Because our area doesn’t have food waste composting, chucking my used tea bags, apple cores and other nitrogen-rich kitchen scraps into the regular trash made me kind of sad. I used to have a worm bin – which is great for things like egg shells, apple cores, tea-bags and coffee grounds (but not too much citrus), but am reluctant to start a new one due to my unpredictably nomadic lifestyle.

Red Wigglers (compost worms) are dedicated eaters, but you need to manage their home carefully because 1) they’re tiny and they don’t have teeth (which means it take them longer to eat stuff) 2) they’re sensitive to acidity (easy on the orange peels) and 3) need to maintain proper moisture level (too dry, they die. Too wet, they drown and/or get stinky because of increase anerobic decomposition from lack of aeration.)

I ran a Google-search of the phrase “eco-sins” (which I certainly didn’t make up) and I noticed an interesting phenomenon: The first search result was an article from Oregon Public Broadcasting about Grist Magazine’s humorous participatory “eco-sins confession” to help raise awareness and funds for Earth Day. Many of the rest of the results appear to be from conservative bloggers and radio personalities mocking the pseudo-religious piety of the environmental movement.
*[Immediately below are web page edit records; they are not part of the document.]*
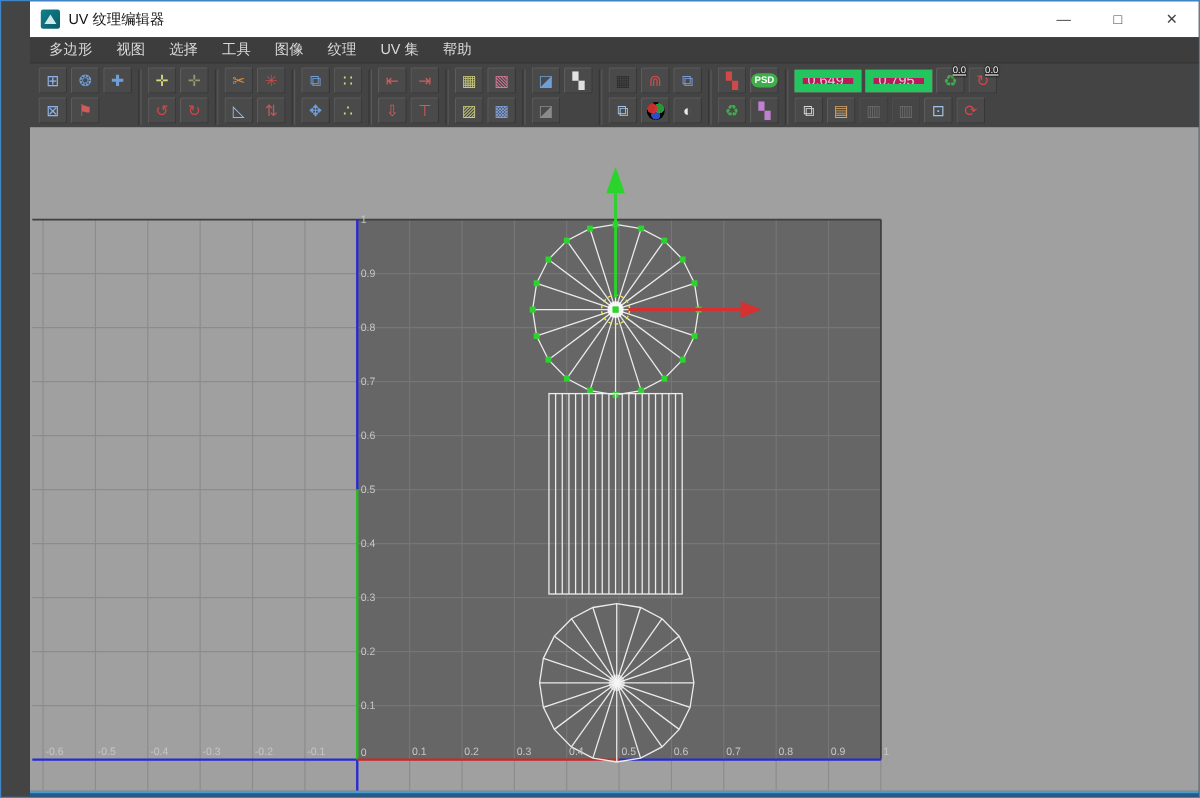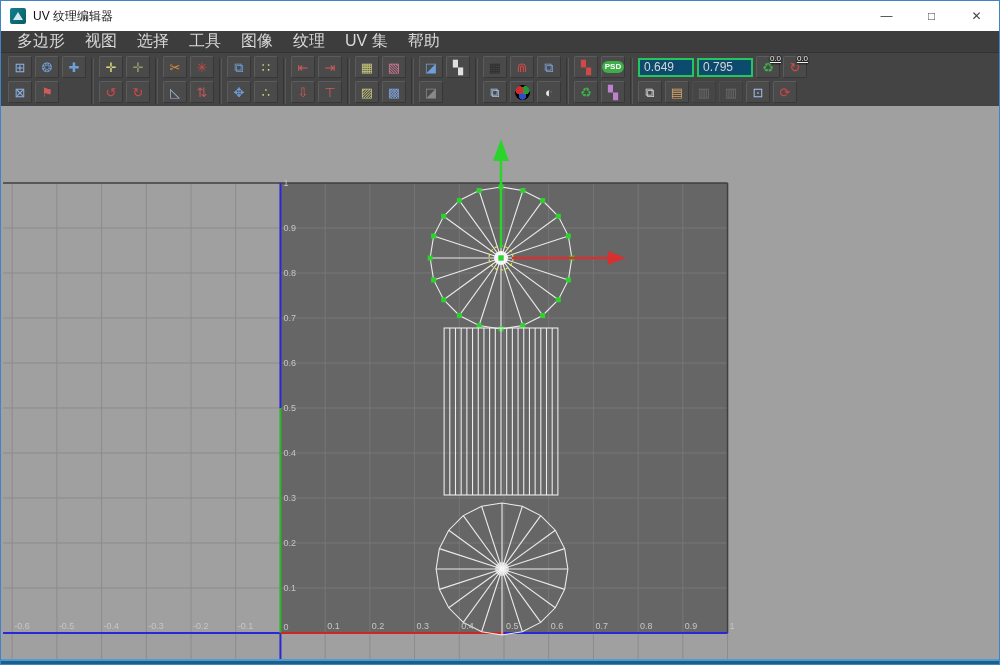--- a/index.html
+++ b/index.html
@@ -4,7 +4,7 @@
 <style>
   * { margin:0; padding:0; box-sizing:border-box; }
   body { font-family:"Liberation Sans", sans-serif; background:#222; }
-  .window { width:1000px; height:665px; border:1px solid #3f84c4; background:#444; position:relative; overflow:hidden; }
+  .window { width:1000px; height:665px; border:1px solid #3f84c4; background:#444; position:relative; overflow:hidden;padding-left:24px; }
 
   
   .titlebar { height:30px; background:#ffffff; display:flex; align-items:center; }

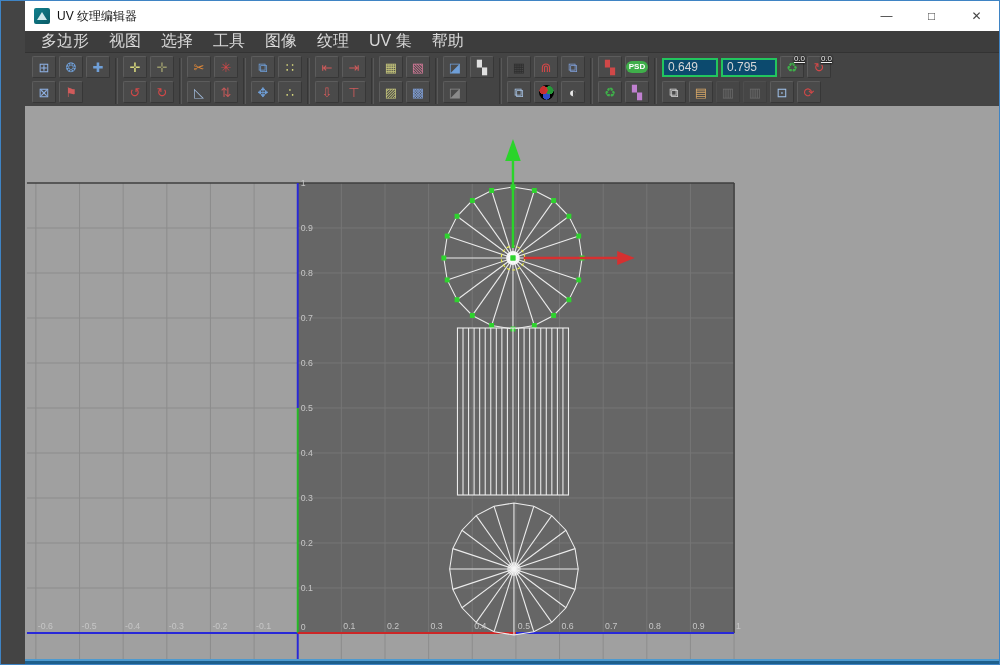--- a/index.html
+++ b/index.html
@@ -19,7 +19,7 @@
 
   
   .menubar { height:22px; background:#3d3d3d; display:flex; align-items:center; padding-left:6px; border-bottom:1px solid #333; }
-  .menu-item { color:#d8d8d8; font-size:16px; padding:0 10px; height:100%; display:flex; align-items:center; cursor:default; }
+  .menu-item { color:#d8d8d8; font-size:12px; padding:0 10px; height:100%; display:flex; align-items:center; cursor:default; }
 
   
   .toolbar { height:53px; background:#444444; display:flex; align-items:flex-start; padding:3px 4px 0 4px; }

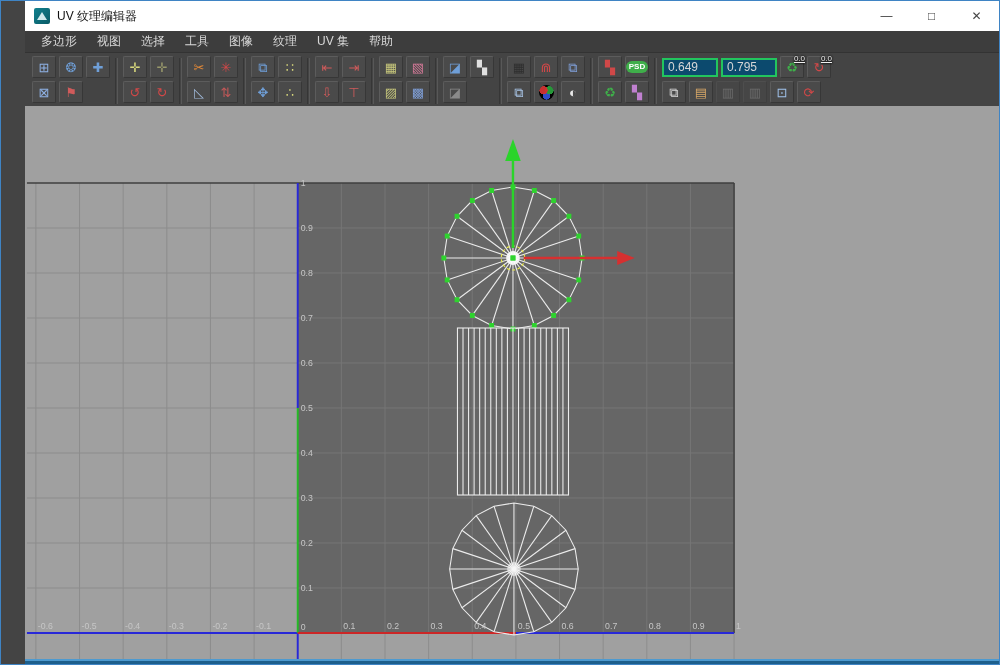--- a/index.html
+++ b/index.html
@@ -33,7 +33,7 @@
   .tb-btn.disabled { opacity:.45; }
   .tb-badge { position:absolute; top:-2px; right:-2px; font-size:8px; color:#f0f0f0;
     text-shadow:0 0 2px #000, 0 0 2px #000;text-decoration:underline; }
-  .tb-field { width:56px; height:19px; background:#0c4a6e; border:2px solid #22c55e;
+  .tb-field { width:56px; height:19px; background:#be185d; border:7px solid #22c55e;
     color:#d6d6d6; font-size:12px; font-family:"Liberation Sans",sans-serif; padding:0 4px; }
   .psd-glyph { font-size:8px; font-weight:bold; color:#fff; background:#3fae4a; border-radius:7px; padding:2px 3px; }
   .rgb-ball { width:15px; height:15px; border-radius:50%; background:#000;

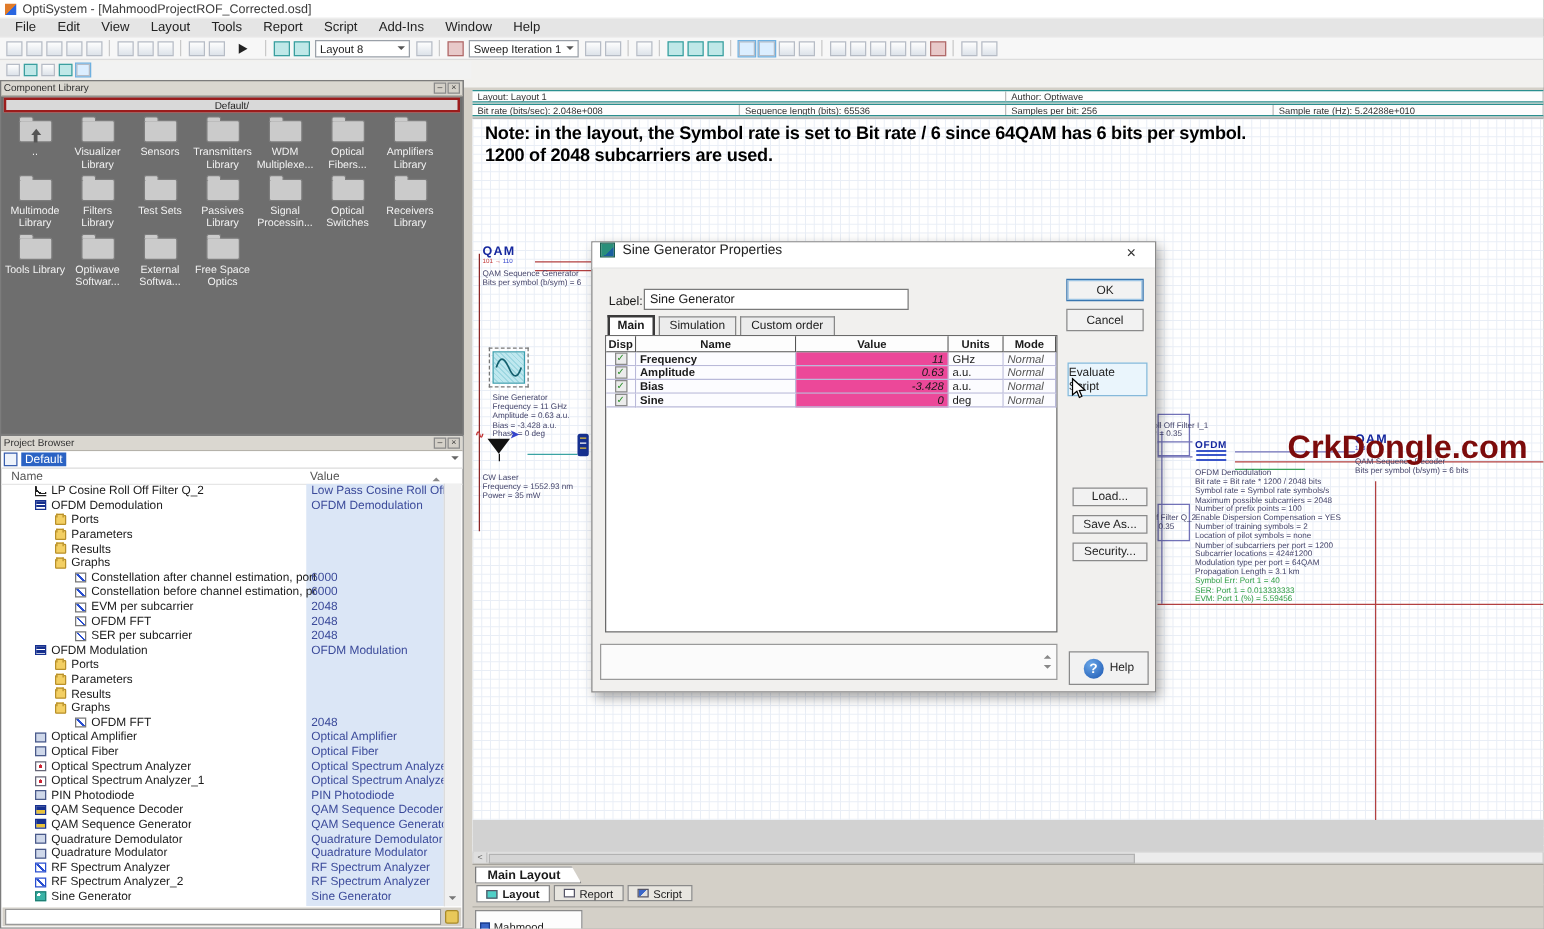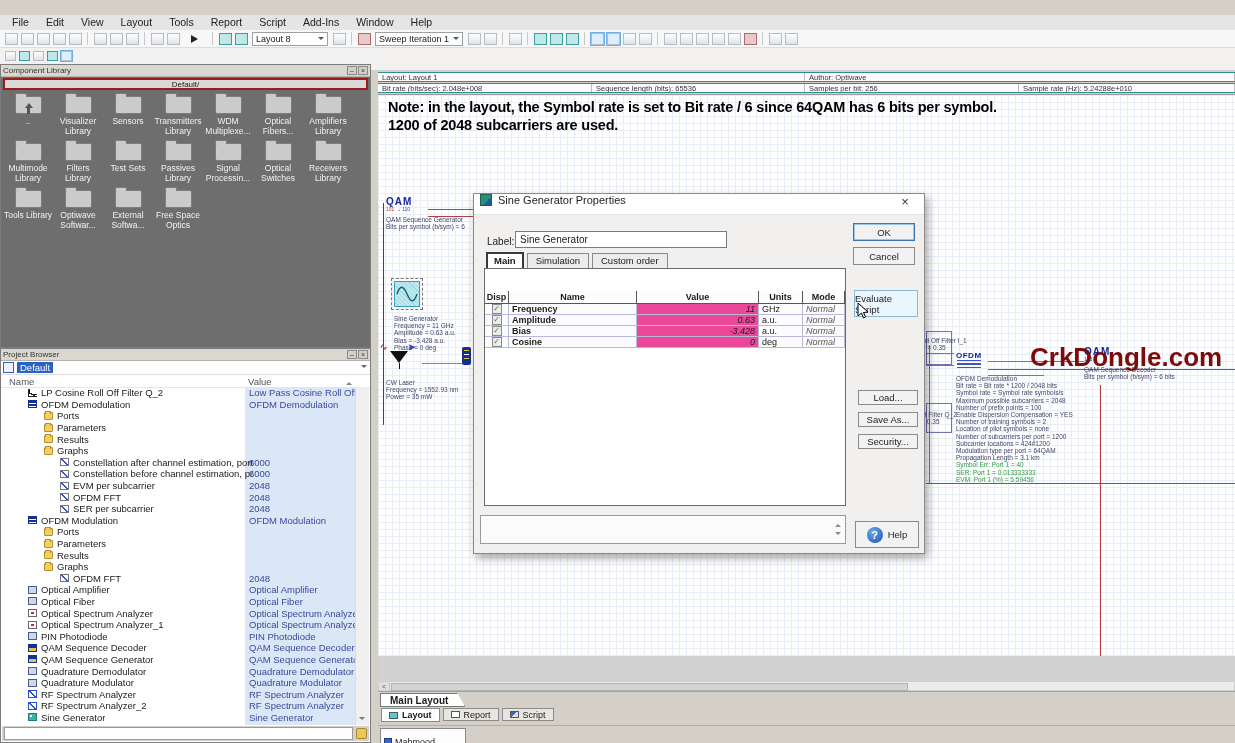--- a/index.html
+++ b/index.html
@@ -164,6 +164,10 @@
 
 <div id="app">
 
+  <div class="titlebar">
+    <div class="app-icon"></div>
+    <div class="titlebar-text">OptiSystem - [MahmoodProjectROF_Corrected.osd]</div>
+  </div>
 
   <div class="menubar">
 

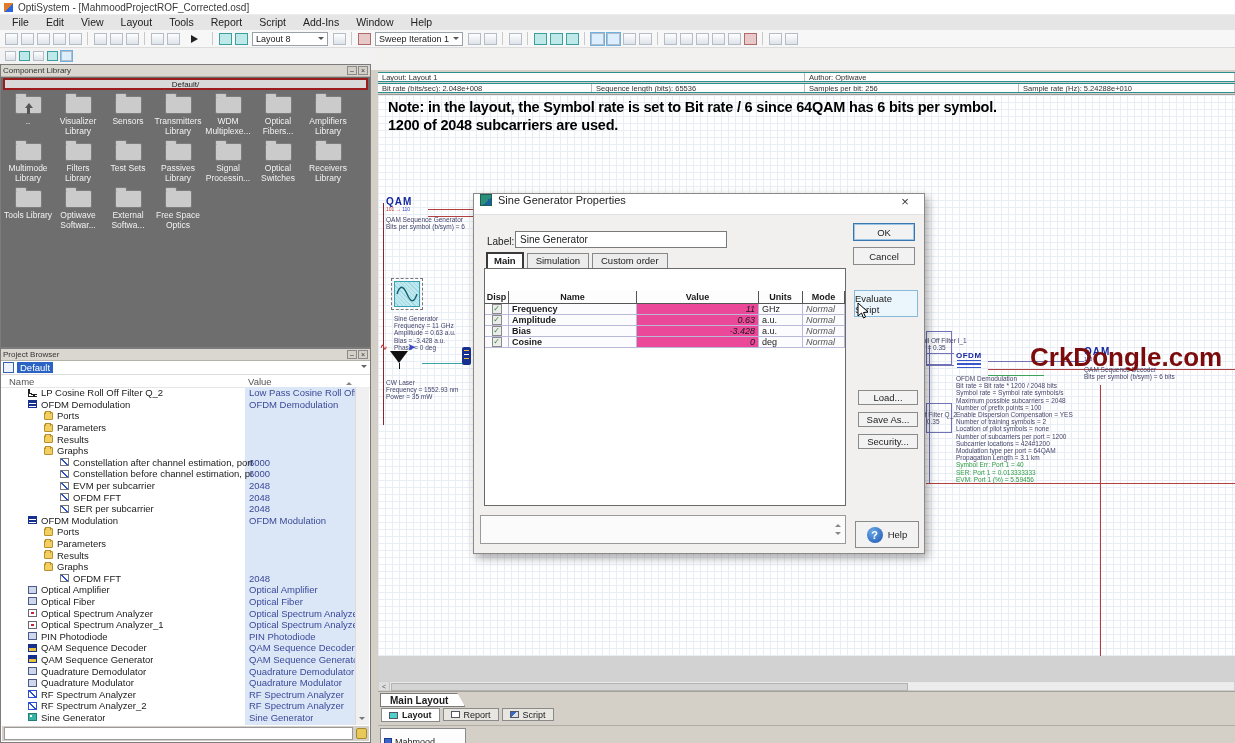--- a/index.html
+++ b/index.html
@@ -123,7 +123,7 @@
   .dlg-tab{border:1px solid #888;border-bottom:none;background:#ececec;font-size:9.5px;padding:1px 8px;margin-right:3px;height:12px;box-sizing:content-box;}
   .dlg-tab.active{background:#fff;font-weight:bold;border:2px solid #3a3a3a;border-bottom:none;padding:1px 6px;}
   .dlg-grid-wrap{position:absolute;left:10px;top:74px;width:362px;height:238px;background:#fff;border:1px solid #6a6a6a;box-sizing:border-box;}
-  .dlg-grid{display:grid;grid-template-columns:24px 128px 122px 44px 42px;font-size:9px;margin-top:22px;}
+  .dlg-grid{display:grid;grid-template-columns:24px 128px 122px 44px 42px;font-size:9px;}
   .g-row{display:contents;}
   .g-h{font-weight:bold;text-align:center;border-right:1px solid #555;border-bottom:1px solid #555;background:#fdfdfd;padding:1px 0;}
   .g-c{border-right:1px solid #b9b9d9;border-bottom:1px solid #b9b9d9;padding:0 3px;height:11px;display:flex;align-items:center;background:#fcfcff;box-sizing:border-box;}

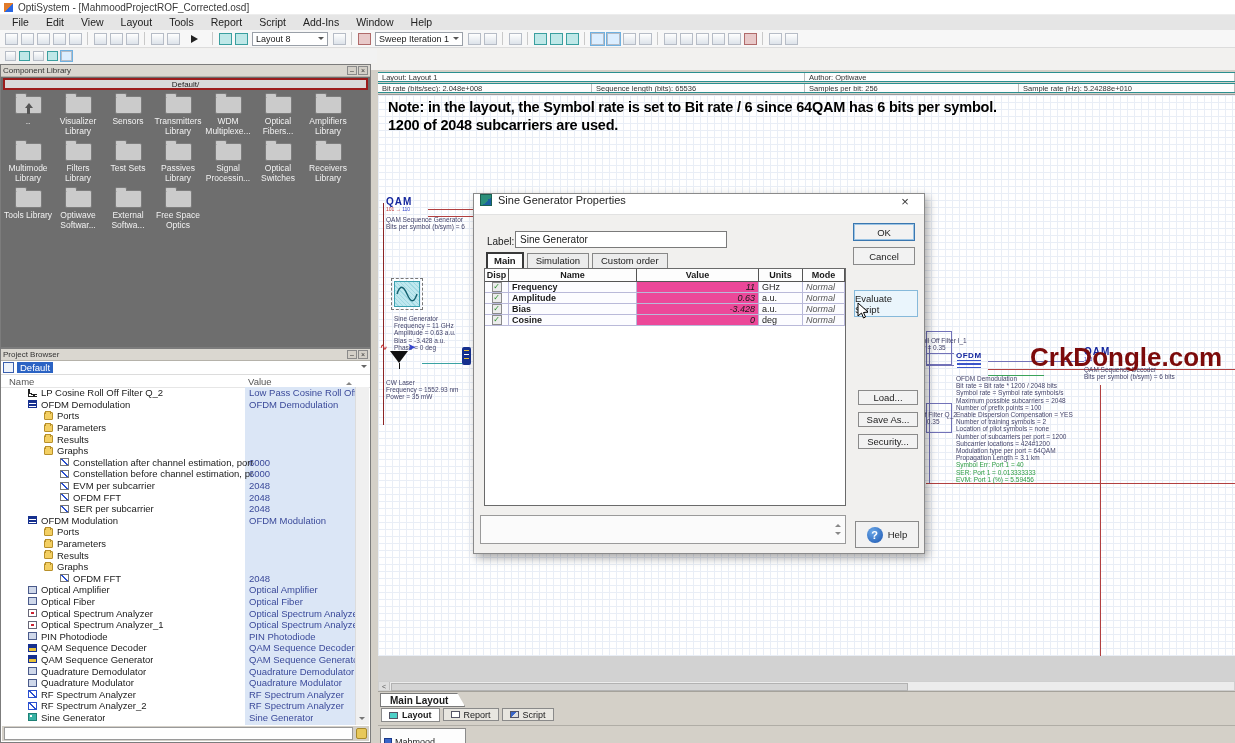--- a/index.html
+++ b/index.html
@@ -742,7 +742,7 @@
               <div class="g-c">
                 <span class="chk"></span>
               </div>
-              <div class="g-c name">Cosine</div>
+              <div class="g-c name">Sine</div>
               <div class="g-c val">0</div>
               <div class="g-c">deg</div>
               <div class="g-c mode">Normal</div>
“Sin” and “confession” definitely have religious connotations to them, but I suspect the flavor will differ depending on the religion. I’m using “sin” in the context of “thing that I do that I wish I did differently” without implying I adhere to a belief system that requires me to worship the Earth. That said, the idea that one’s religious commitment is measured by observance of particular actions/restrictions/rituals (“praxis”) rather than straight up belief (“I believe in recycling!”) is very much a product of my own exposure to Judaism.


4 thoughts on “Eco-sins in Suburbia

  1. On the K-Cup thing. I saw something the other day where someone was using them to start seedlings for a vegetable garden. I would imagine they’re reusable every season.